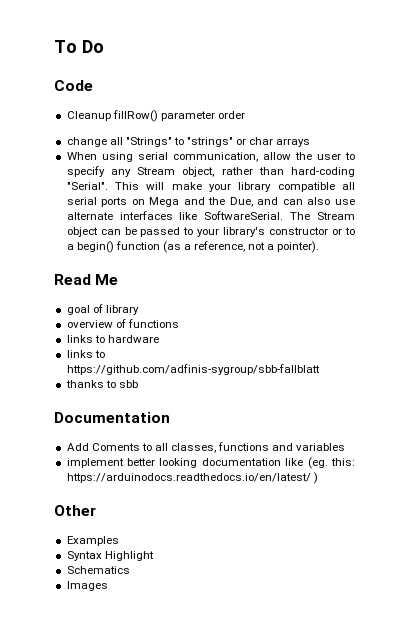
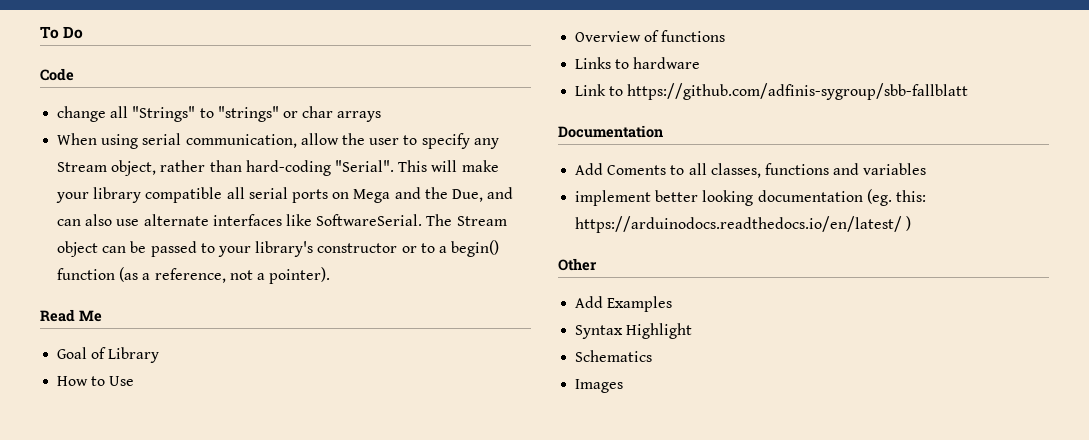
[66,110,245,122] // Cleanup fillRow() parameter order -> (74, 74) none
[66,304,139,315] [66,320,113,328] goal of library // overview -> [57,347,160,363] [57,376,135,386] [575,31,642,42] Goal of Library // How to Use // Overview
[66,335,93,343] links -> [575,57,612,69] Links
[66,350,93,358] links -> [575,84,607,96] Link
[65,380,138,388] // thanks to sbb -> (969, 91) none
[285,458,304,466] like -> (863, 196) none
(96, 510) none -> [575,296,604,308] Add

--- --- ---

TASK INSTRUCTIONS: Write out the data above in full and exactly, but without the pictures.

REPLY:
[66,110,245,122] // Cleanup fillRow() parameter order -> (74, 74) none
[66,304,139,315] [66,320,113,328] goal of library // overview -> [57,347,160,363] [57,376,135,386] [575,31,642,42] Goal of Library // How to Use // Overview
[66,335,93,343] links -> [575,57,612,69] Links
[66,350,93,358] links -> [575,84,607,96] Link
[65,380,138,388] // thanks to sbb -> (969, 91) none
[285,458,304,466] like -> (863, 196) none
(96, 510) none -> [575,296,604,308] Add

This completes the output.